Que de changements en un an pour le secteur agroalimentaire en valeur-ajoutée au Canada!

Par Margaret Zafiriou, chercheuse principale distinguée à l’ICPA

C’est quand même difficile de croire à quel point les choses ont changé en seulement un an. Ces changements ont engendré une incertitude accrue qui touche le secteur agricole et agroalimentaire canadien. Cependant, face à l’adversité, des opportunités se présentent, et c’est le temps de s’engager sur une nouvelle voie qui pourrait néanmoins le mener à plus de résilience et plus de prospérité pour les années à venir.

Il y a un an, seulement que le président Trump venait d’être investi et annonçait les premiers tarifs douaniers sur des pays du monde entier. L’ancien premier ministre Justin Trudeau venait d’annoncer sa démission et un congrès de chefs de parti était convoqué. Mark Carney faisait son apparition et le reste appartient à l’histoire.

Un nouveau gouvernement en avril 2025 a marqué le début d’une nouvelle ère. Le discours du Trône en mai et le budget en novembre ont amorcé un changement de priorités, avec un regain d’intéret pour la croissance et l’investissement à long terme, la diversification des échanges commerciaux, l’accélération des approbations pour les grands projets d’infrastructure et l’amélioration de la compétitivité.

Pour l’agroalimentaire à valeur ajoutée au Canada, il s’agit de priorités importantes qui ciblent clairement ce secteur stratégique. Pour le Québec avec son secteur à valeur ajoutée significatif, c’est une excellente nouvelle. L’annonce de l’agrandissement du terminal Contrecœur du port de Montréal en septembre 2025 est une étape importante pour présager un avenir prometteur pour l’agroalimentaire à valeur ajoutée dans l’Est du Canada.

Une analyse récente de l’ICPA sur ce secteur a identifié plusieurs facteurs qui contribuent au ralentissement de la productivité et de la performance économique du secteur. Parmi ceux-ci, on note la diminution des capacités de production manufacturière au pays, le fardeau réglementaire, une fiscalité inéquitable, et la pénurie de main-d’œuvre qualifiée. Alors que le secteur canadien de l’alimentation et des boissons avait résisté à la tendance à la baisse des investissements des entreprises canadiennes en enregistrant des investissements substantiels après 2018, les récents événements géopolitiques menacent les progrès futurs du secteur.

Après 2018, la date de la signature de l’ACEUM, le secteur agroalimentaire à valeur ajoutée a réalisé des progrès considérables en matière de productivité, d’investissement, de production et d’exportations.

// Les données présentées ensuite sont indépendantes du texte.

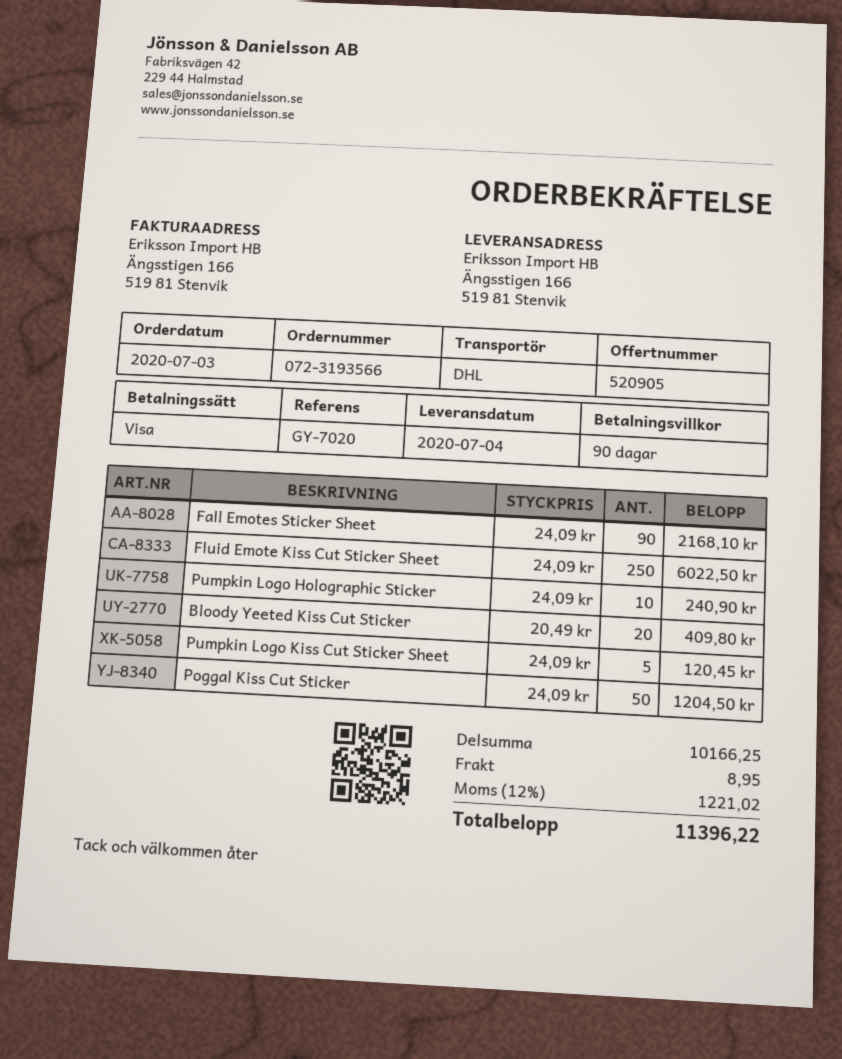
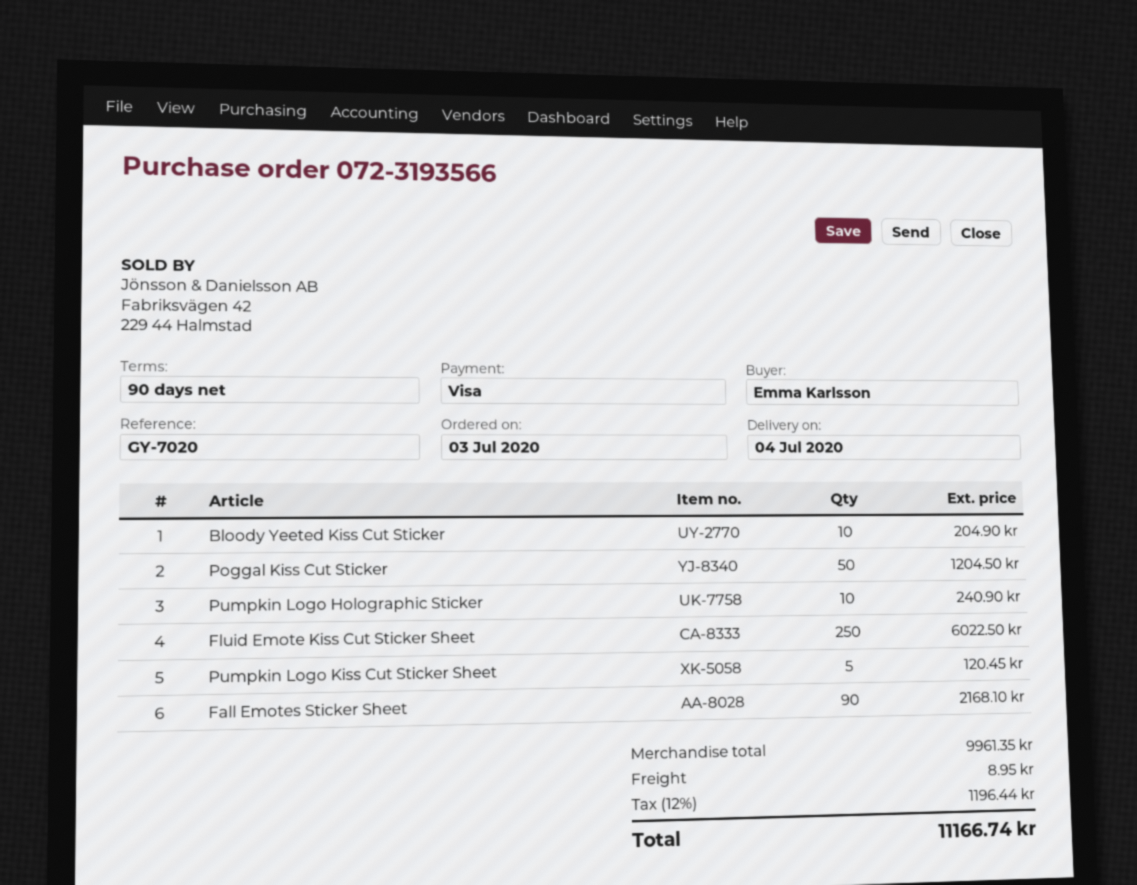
Bloody Yeeted Kiss Cut Sticker: 20 for 409.80 -> 10 for 204.90
subtotal: 10166.25 -> 9961.35
tax: 12% = 1221.02 -> 12% = 1196.44
total: 11396.22 -> 11166.74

Le PIB réel du secteur de la transformation des aliments et des boissons a augmenté de 2 % par an entre 2018 et 2024, les produits sucrés et confiseries, les céréales et oléagineux, les produits laitiers, les produits de boulangerie et autres produits alimentaires ayant enregistré des gains importants. Les exportations ont également connu une forte hausse, atteignant 59,6 milliards de dollars en 2024, motivés par un accès facilité au vaste marché aux États-Unis ainsi qu’une compétitivité accrue face aux récents investissements qui avaient été favorisés par des mesures fiscales avantageuses.

L’introduction de tarifs douaniers par l’administration Trump début 2025 a donc particulièrement affecté le secteur agroalimentaire canadien à valeur ajoutée, fortement tourné vers l’exportation. Du jour au lendemain, l’industrie a dû repenser son mode de fonctionnement après 30 ans d’intégration des chaînes d’approvisionnement à travers l’Amérique du Nord.

Malgré ces perturbations causées par l’incertitude entourant les relations commerciales canado-américaines, la nouvelle orientation du gouvernement vers la croissance et l’investissement, l’amélioration des infrastructures et la diversification des marchés laisse entrevoir de bonnes perspectives de croissance pour le secteur agroalimentaire canadien à valeur ajoutée dans les années à venir.